GIVEN DATA ::
· · · ·
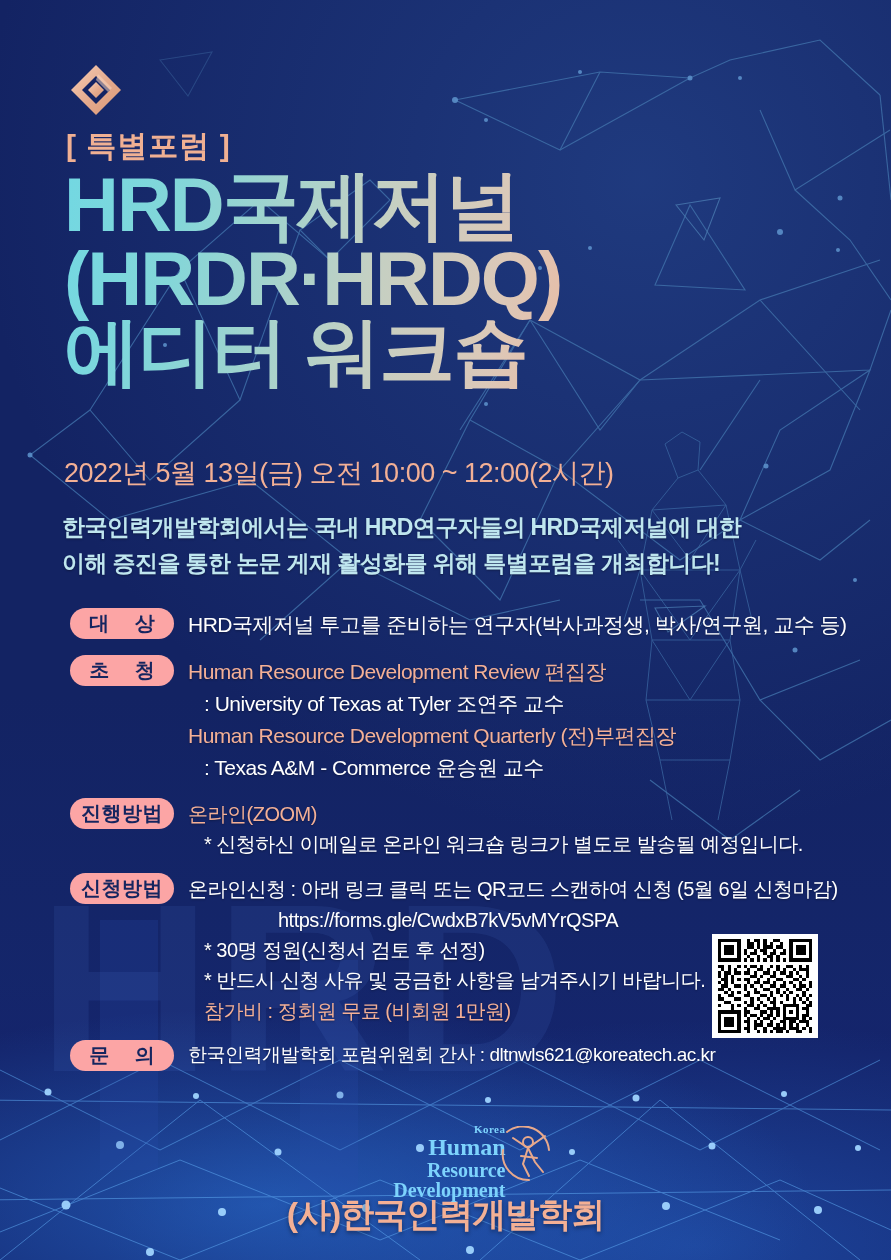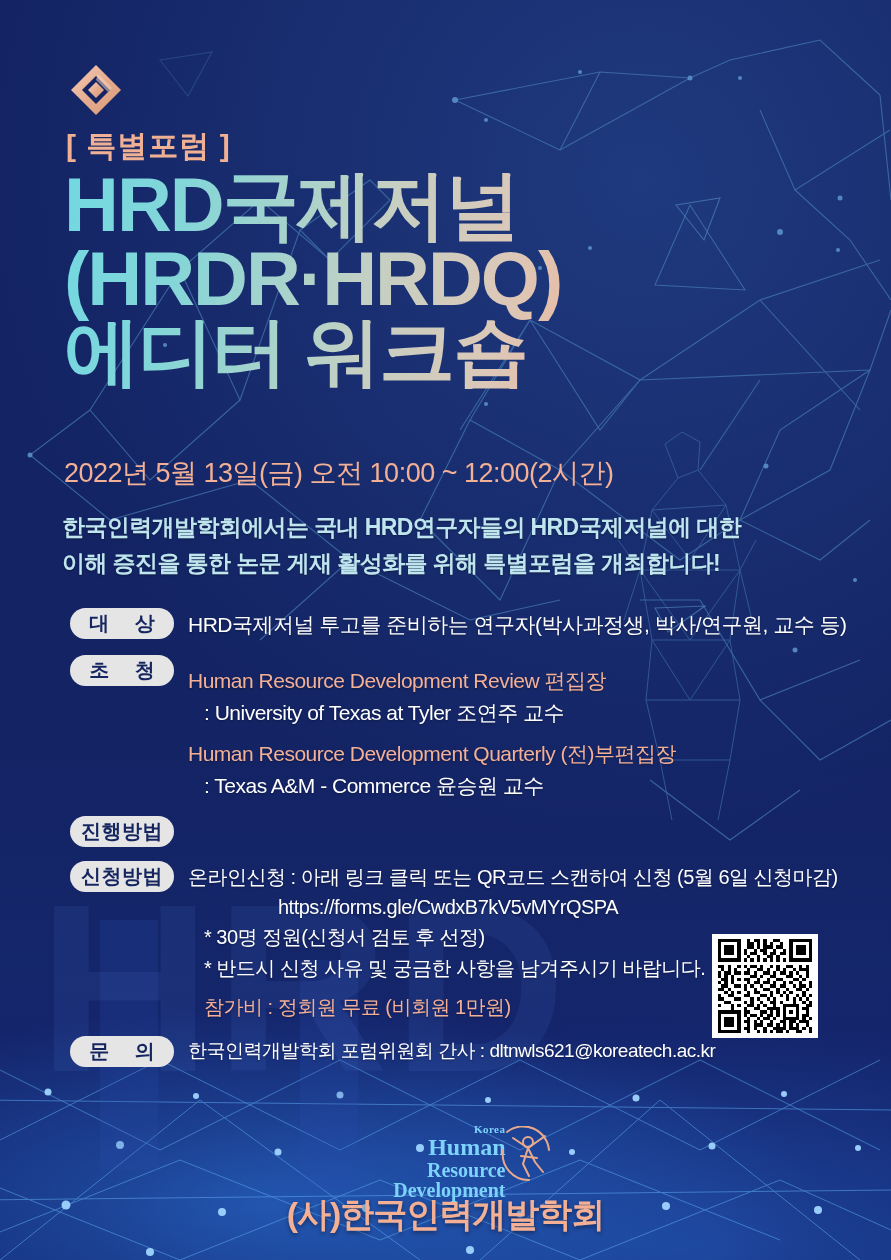--- a/index.html
+++ b/index.html
@@ -84,7 +84,7 @@
   .pill {
     flex:0 0 auto;
     width:104px; height:31px; margin-left:70px; margin-right:14px;
-    border-radius:16px; background:#e5e5e5;
+    border-radius:16px; background:#fca5a5;
     color:#15255f; font-size:20px; font-weight:bold;
     display:flex; align-items:center; justify-content:center;
     letter-spacing:.5px;

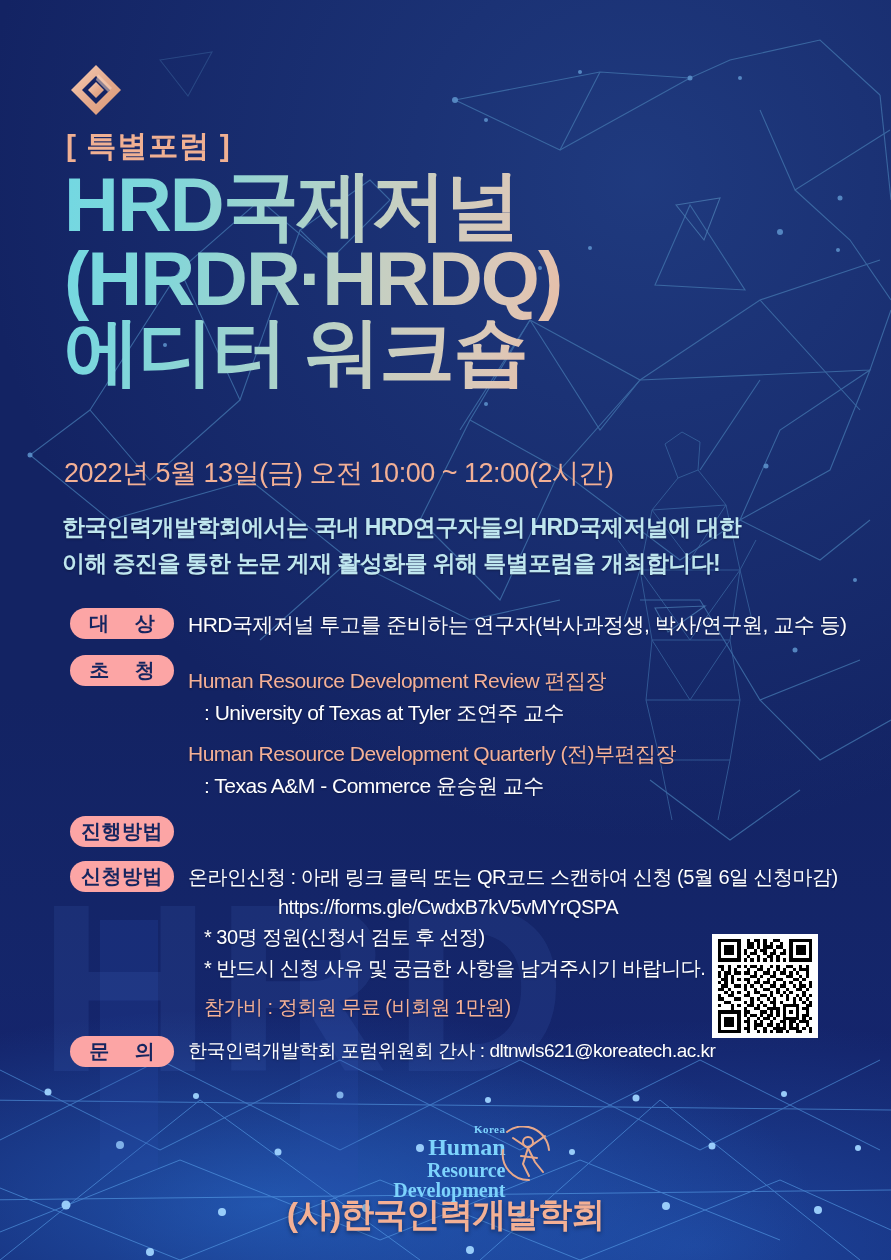--- a/index.html
+++ b/index.html
@@ -93,7 +93,7 @@
   .row-body { flex:1 1 auto; padding-top:1px; }
   .line { font-size:21px; line-height:1.52; letter-spacing:-.5px; color:#ffffff;
           text-shadow:0 1px 2px rgba(0,0,0,.3); white-space:nowrap; }
-  .line.peach { color:#f4b096;margin-top:9px; }
+  .line.peach { color:#f4b096; }
   .line.indent { padding-left:16px; }
   .line.center { text-align:center; padding-left:0; width:520px; }
   .line.small { font-size:20px; }

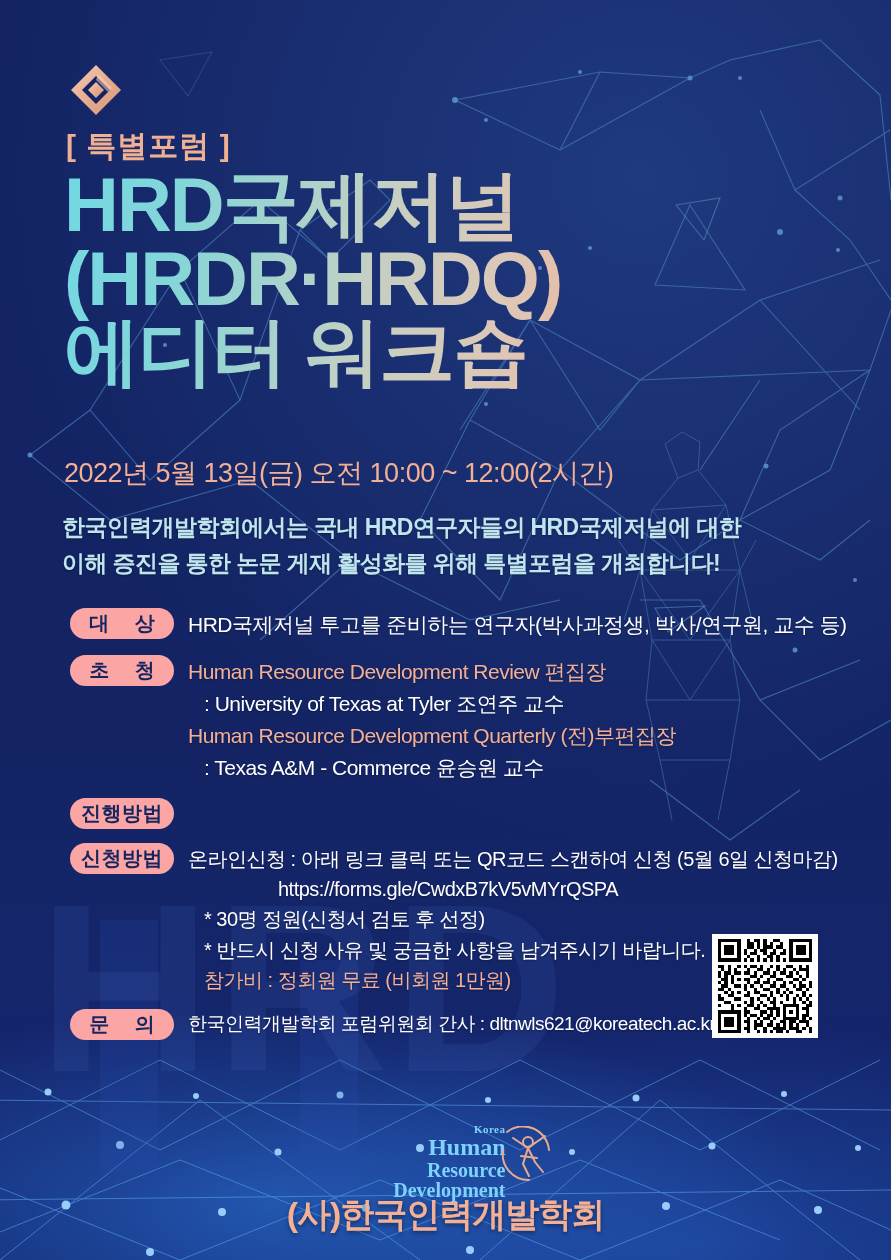--- a/index.html
+++ b/index.html
@@ -306,6 +306,10 @@
 
       <div class="row gap-top">
         <div class="pill">진행방법</div>
+        <div class="row-body">
+          <div class="line peach small">온라인(ZOOM)</div>
+          <div class="line indent small">* 신청하신 이메일로 온라인 워크숍 링크가 별도로 발송될 예정입니다.</div>
+        </div>
       </div>
 
       <div class="row gap-top">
· · · ·
WHAT IS REQUIRED :: Word for word, restate all of the material, omitting the images.

PROBLEM SOLUTION ::
--- a/index.html
+++ b/index.html
@@ -84,7 +84,7 @@
   .pill {
     flex:0 0 auto;
     width:104px; height:31px; margin-left:70px; margin-right:14px;
-    border-radius:16px; background:#e5e5e5;
+    border-radius:16px; background:#fca5a5;
     color:#15255f; font-size:20px; font-weight:bold;
     display:flex; align-items:center; justify-content:center;
     letter-spacing:.5px;

--- a/index.html
+++ b/index.html
@@ -93,7 +93,7 @@
   .row-body { flex:1 1 auto; padding-top:1px; }
   .line { font-size:21px; line-height:1.52; letter-spacing:-.5px; color:#ffffff;
           text-shadow:0 1px 2px rgba(0,0,0,.3); white-space:nowrap; }
-  .line.peach { color:#f4b096;margin-top:9px; }
+  .line.peach { color:#f4b096; }
   .line.indent { padding-left:16px; }
   .line.center { text-align:center; padding-left:0; width:520px; }
   .line.small { font-size:20px; }

--- a/index.html
+++ b/index.html
@@ -306,6 +306,10 @@
 
       <div class="row gap-top">
         <div class="pill">진행방법</div>
+        <div class="row-body">
+          <div class="line peach small">온라인(ZOOM)</div>
+          <div class="line indent small">* 신청하신 이메일로 온라인 워크숍 링크가 별도로 발송될 예정입니다.</div>
+        </div>
       </div>
 
       <div class="row gap-top">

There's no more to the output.